Universal Basic Income Could Work in Italy

(Bloomberg View) -- Universal basic income (UBI) schemes are often rejected out of hand as too expensive. In some countries, however, paying every resident a basic income sufficient for survival could actually result in budget savings. That's the surprising conclusion in a fresh policy brief from the Organization for Economic Cooperation and Development.

The OECD decided to contribute to the basic income debate because an increasing number of countries are willing to experiment with it, and it's become fashionable for leftist politicians to include it in their platforms. Two countries, Finland and Canada, are already running large-scale trials, and the Netherlands may join them in September. Several private experiments are under way as well.

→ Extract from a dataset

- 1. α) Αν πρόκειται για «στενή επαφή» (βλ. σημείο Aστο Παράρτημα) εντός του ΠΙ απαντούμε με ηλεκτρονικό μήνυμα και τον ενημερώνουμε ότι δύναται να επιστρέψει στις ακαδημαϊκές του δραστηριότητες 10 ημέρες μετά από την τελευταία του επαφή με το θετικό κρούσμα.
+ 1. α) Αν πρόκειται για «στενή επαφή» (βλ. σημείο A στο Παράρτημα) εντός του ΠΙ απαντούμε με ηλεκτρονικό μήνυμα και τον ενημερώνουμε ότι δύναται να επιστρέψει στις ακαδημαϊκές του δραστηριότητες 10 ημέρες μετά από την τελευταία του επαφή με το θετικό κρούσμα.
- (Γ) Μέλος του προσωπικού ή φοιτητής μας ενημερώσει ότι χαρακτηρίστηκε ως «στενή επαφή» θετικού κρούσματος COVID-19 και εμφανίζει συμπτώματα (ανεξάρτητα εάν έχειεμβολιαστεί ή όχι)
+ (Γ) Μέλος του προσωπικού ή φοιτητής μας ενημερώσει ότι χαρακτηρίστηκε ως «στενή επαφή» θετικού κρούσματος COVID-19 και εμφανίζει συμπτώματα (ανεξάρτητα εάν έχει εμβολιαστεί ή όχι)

The beauty of UBI is that it enshrines the socialist ideal of eliminating abject poverty, but in doing that, it also appeals to libertarians who'd like a smaller role for governments in redistributing wealth. The different schemes being tried can be on the socialist side -- like the Ontario experiment in Canada, where the amount paid to a person is reduced by 50 percent of what he or she earns by working -- or on the libertarian side, like the Finnish trial that's more in keeping with the classic idea of paying everyone equally. It's not yet clear in either case whether UBI will reduce anxiety about losing an unloved job or stimulate people to give up working altogether. Nor are the experimenters certain that people prefer the cookie-cutter payout to existing benefit systems.

The OECD's contribution doesn't go deeply into these important matters. Its goal was merely to see what different developed nations can afford in the way of a UBI. 

The organization worked with a simple set of basic assumptions that are not realized in any of the existing experiments. They decided that the UBI should be taxed (a fair way to pay less to the wealthy than to the poor) and that the after-tax amount should be equal to a country's guaranteed minimum income -- the least to which a citizen with no income is entitled in the existing social protection system. Existing housing subsidies and in-kind support are left untouched. The elderly retain their current benefits. All existing tax allowances are removed to fund the UBI scheme.

It's a bare-bones, transparent scheme. The OECD researchers tried it on four countries: Finland, France, Italy and the U.K. It turned out to be economically feasible in three of them.

In a number of developed countries, especially those in southern Europe, social safety nets are atrociously designed. In Greece, Italy, Portugal and Spain, more social transfers accrue to the richest 20 percent of the population than to the poorest 20 percent.

Universal Basic Income Could Work in Italy
Source: OECD

That's only partially due to the fact that not all transfers are meant to alleviate poverty. The complexity of the benefit systems is a big contributor: Poor people often find it hard to figure out their entitlements. There's also the legacy of decades of political decisions benefiting various interest groups. In a badly afflicted country, a UBI scheme can erase the unfairness of a social security system and even save the government some money. That's the case of Italy, where close to 80 percent of the people in lower-income groups would gain from the replacement of the current system with a UBI -- but the UBI would actually cost less than the current system, creating savings that could be plowed back into the scheme or used in any other way.

Apart from the design of the social transfer system, its generosity also counts. So the results of the OECD simulation are less straightforward in Finland, where UBI would create some savings but not so many people would be better-off, or in France, where a 2 percent rise in income tax would be necessary to fund UBI but the poverty rate would actually be a little higher than before the reform.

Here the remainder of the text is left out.